Wherever a picture appears, skip it and retype the rest of the data exactly.

Input:
== Segment start ==

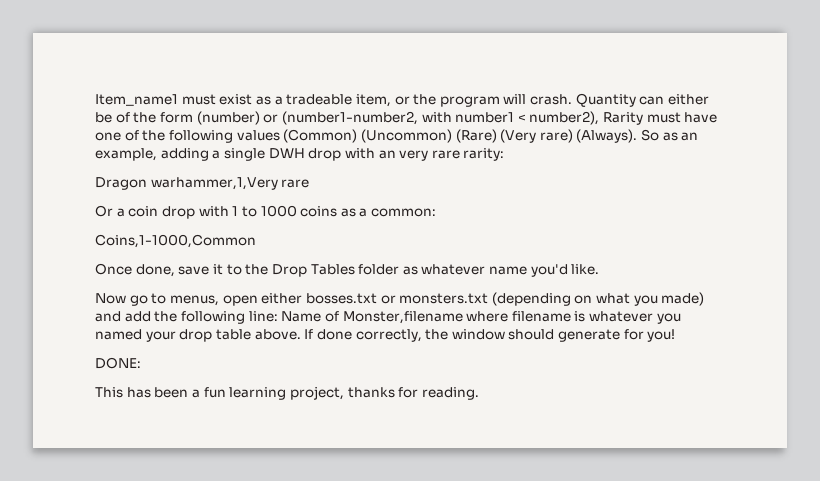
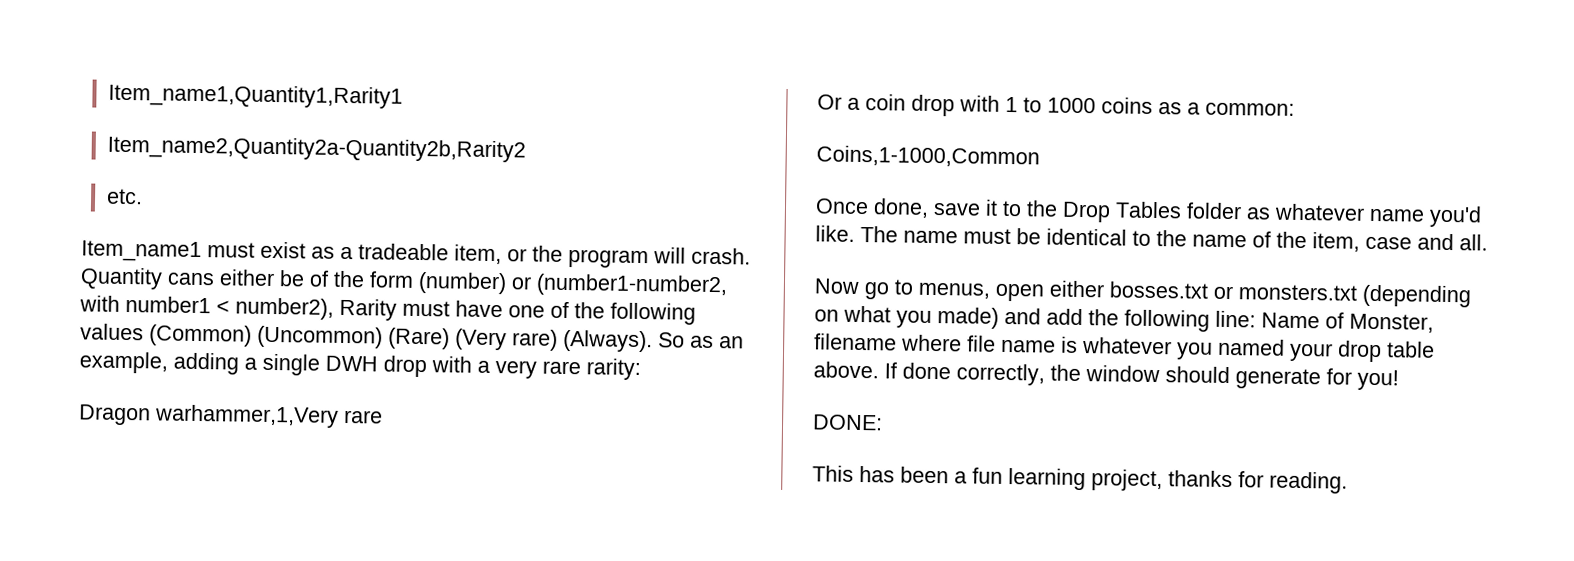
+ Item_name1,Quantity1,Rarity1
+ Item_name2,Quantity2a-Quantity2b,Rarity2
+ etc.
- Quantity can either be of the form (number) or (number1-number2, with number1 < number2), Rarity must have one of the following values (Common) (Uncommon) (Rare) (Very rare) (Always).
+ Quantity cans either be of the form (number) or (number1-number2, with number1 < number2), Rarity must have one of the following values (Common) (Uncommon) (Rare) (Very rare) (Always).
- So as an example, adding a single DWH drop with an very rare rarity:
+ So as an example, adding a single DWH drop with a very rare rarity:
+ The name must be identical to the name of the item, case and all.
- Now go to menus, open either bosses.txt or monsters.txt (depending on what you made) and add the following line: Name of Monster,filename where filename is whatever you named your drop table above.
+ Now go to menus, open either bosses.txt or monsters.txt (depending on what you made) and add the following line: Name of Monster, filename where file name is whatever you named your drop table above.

== Segment end ==

Output of the exercise:
+ Item_name1,Quantity1,Rarity1
+ Item_name2,Quantity2a-Quantity2b,Rarity2
+ etc.
- Quantity can either be of the form (number) or (number1-number2, with number1 < number2), Rarity must have one of the following values (Common) (Uncommon) (Rare) (Very rare) (Always).
+ Quantity cans either be of the form (number) or (number1-number2, with number1 < number2), Rarity must have one of the following values (Common) (Uncommon) (Rare) (Very rare) (Always).
- So as an example, adding a single DWH drop with an very rare rarity:
+ So as an example, adding a single DWH drop with a very rare rarity:
+ The name must be identical to the name of the item, case and all.
- Now go to menus, open either bosses.txt or monsters.txt (depending on what you made) and add the following line: Name of Monster,filename where filename is whatever you named your drop table above.
+ Now go to menus, open either bosses.txt or monsters.txt (depending on what you made) and add the following line: Name of Monster, filename where file name is whatever you named your drop table above.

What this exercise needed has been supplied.